__Task prompt__: Go through the data below and gather each line containing "none".

__Excerpted records__:
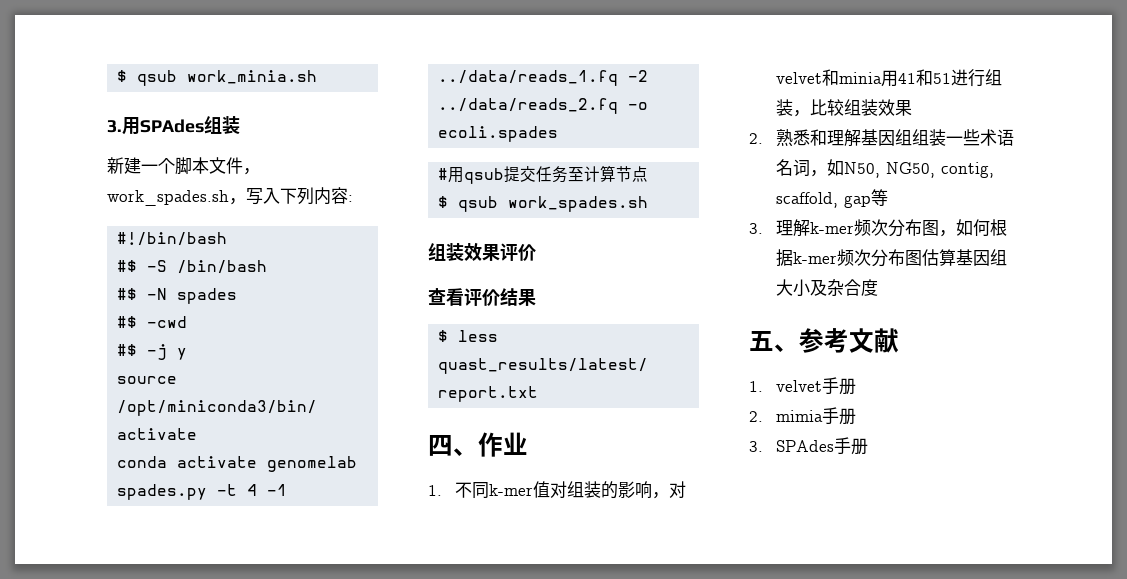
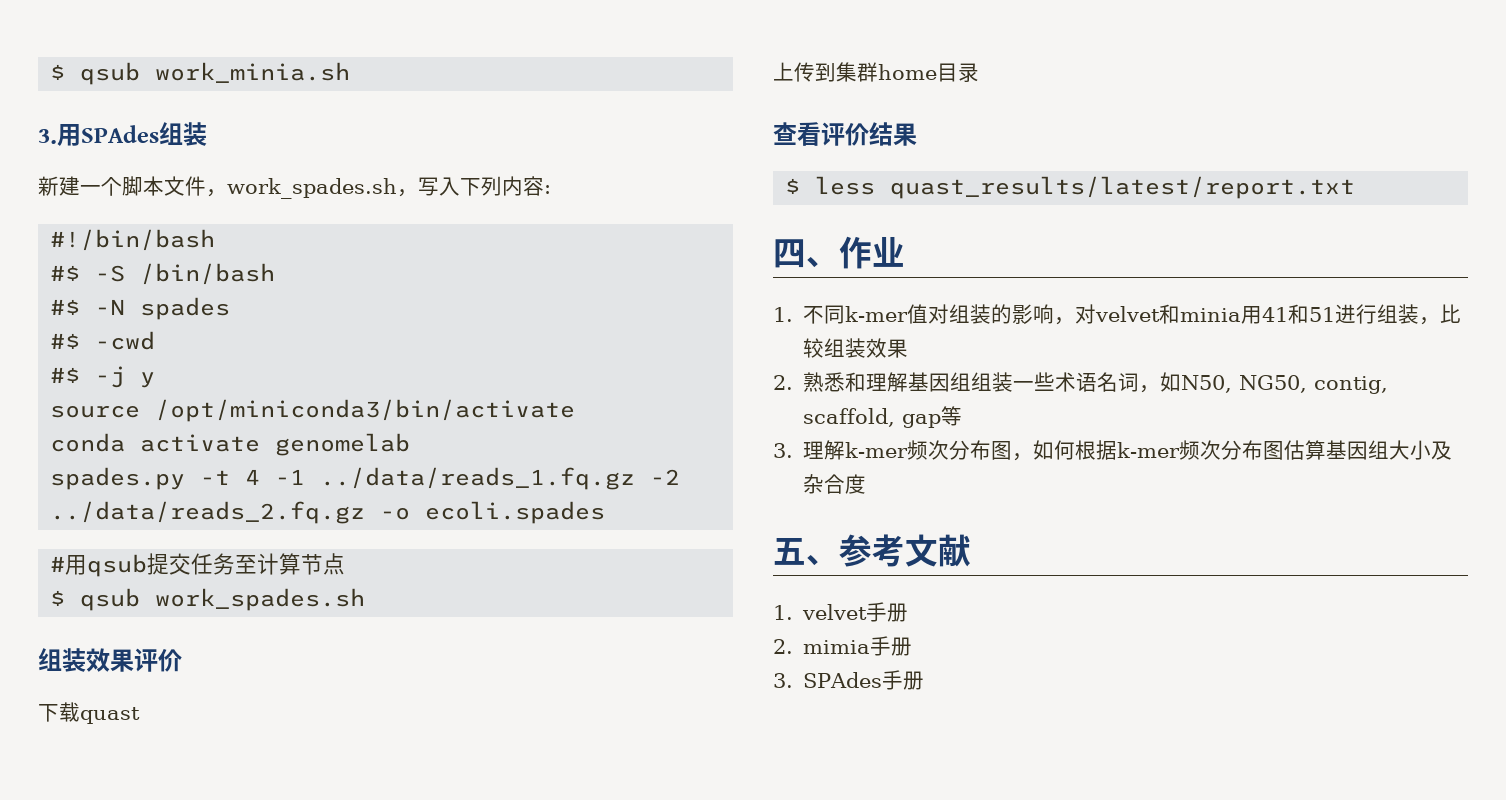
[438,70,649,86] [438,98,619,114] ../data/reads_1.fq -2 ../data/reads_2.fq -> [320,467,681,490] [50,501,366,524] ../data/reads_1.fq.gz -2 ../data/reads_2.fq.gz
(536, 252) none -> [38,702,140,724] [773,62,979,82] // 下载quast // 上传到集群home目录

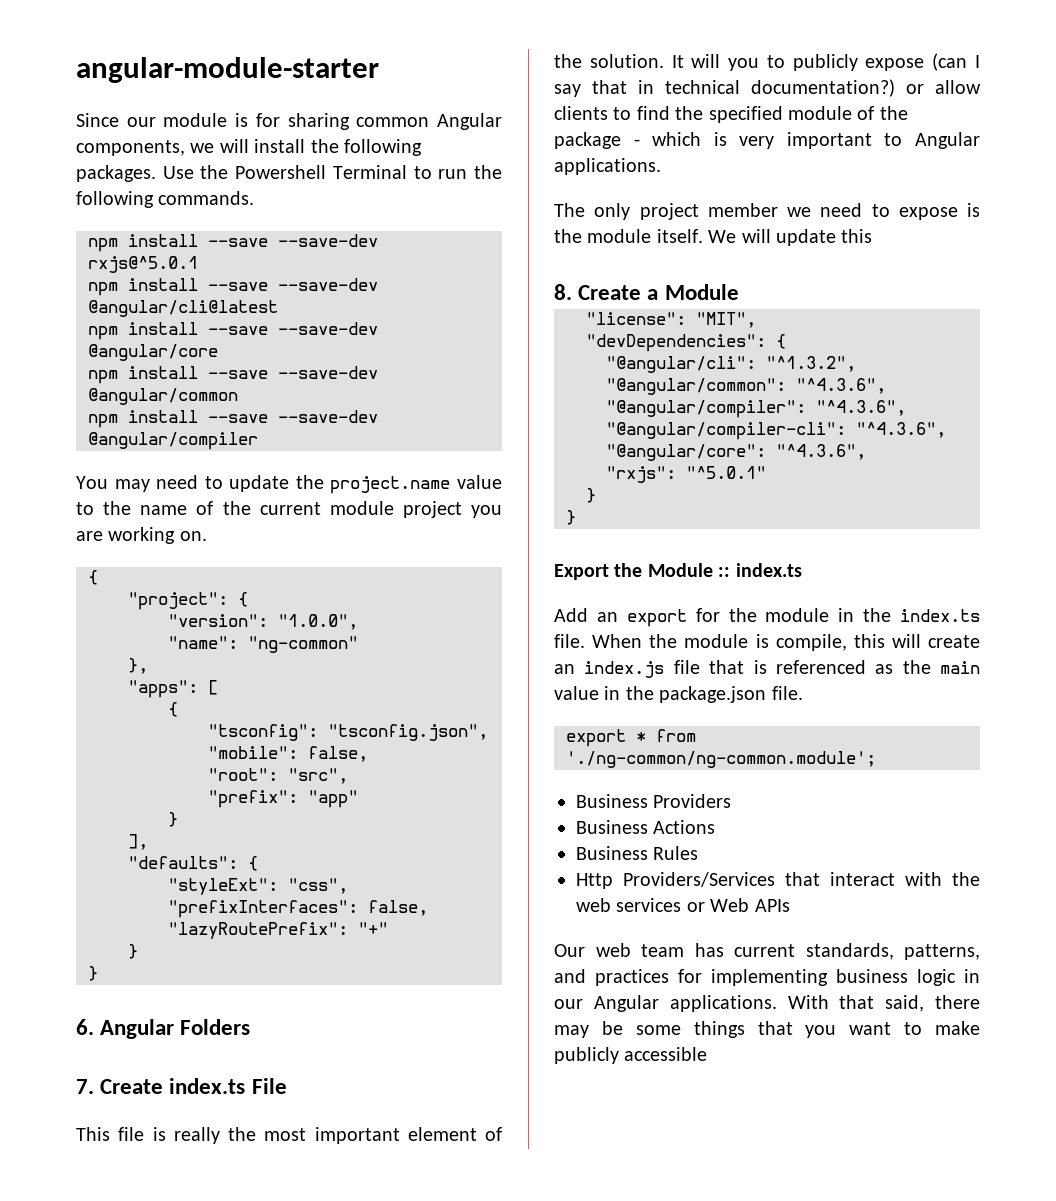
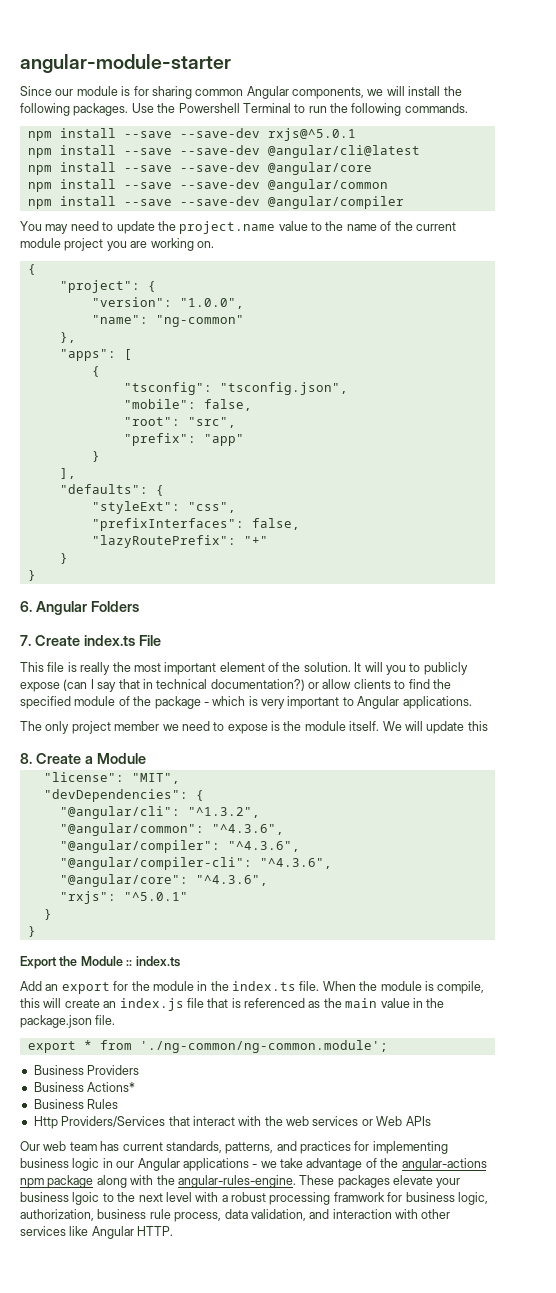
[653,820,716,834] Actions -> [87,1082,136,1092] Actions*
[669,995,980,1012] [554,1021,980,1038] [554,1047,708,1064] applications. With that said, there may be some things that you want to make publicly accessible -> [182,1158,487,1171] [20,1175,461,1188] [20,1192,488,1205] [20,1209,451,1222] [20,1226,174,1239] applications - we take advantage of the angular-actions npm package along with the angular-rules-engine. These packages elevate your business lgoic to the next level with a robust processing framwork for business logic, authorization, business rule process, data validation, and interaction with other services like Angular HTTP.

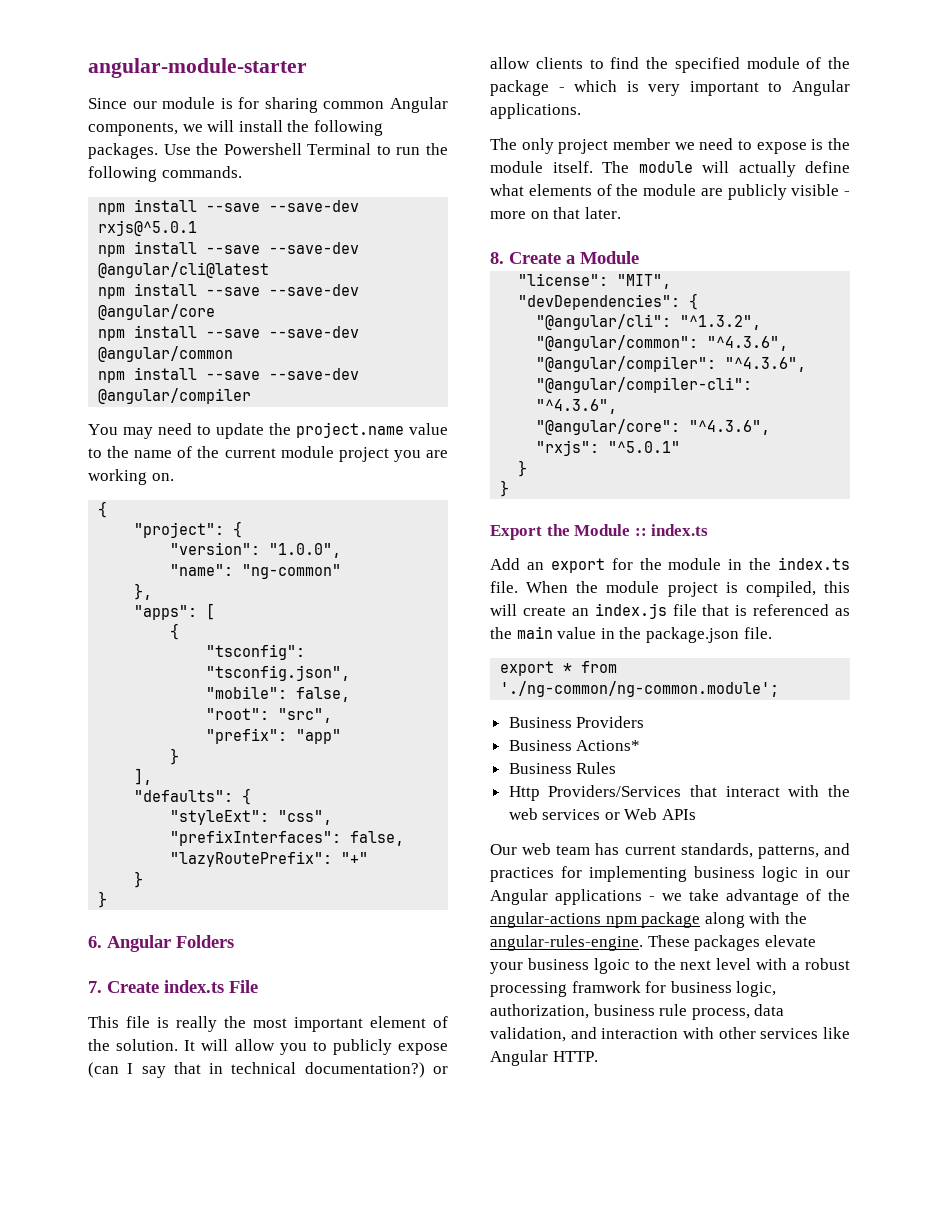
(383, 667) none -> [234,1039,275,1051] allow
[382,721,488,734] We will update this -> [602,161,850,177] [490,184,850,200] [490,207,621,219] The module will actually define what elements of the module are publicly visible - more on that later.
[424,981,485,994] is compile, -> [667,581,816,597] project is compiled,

__Your response__:
(536, 252) none -> [38,702,140,724] [773,62,979,82] // 下载quast // 上传到集群home目录
(383, 667) none -> [234,1039,275,1051] allow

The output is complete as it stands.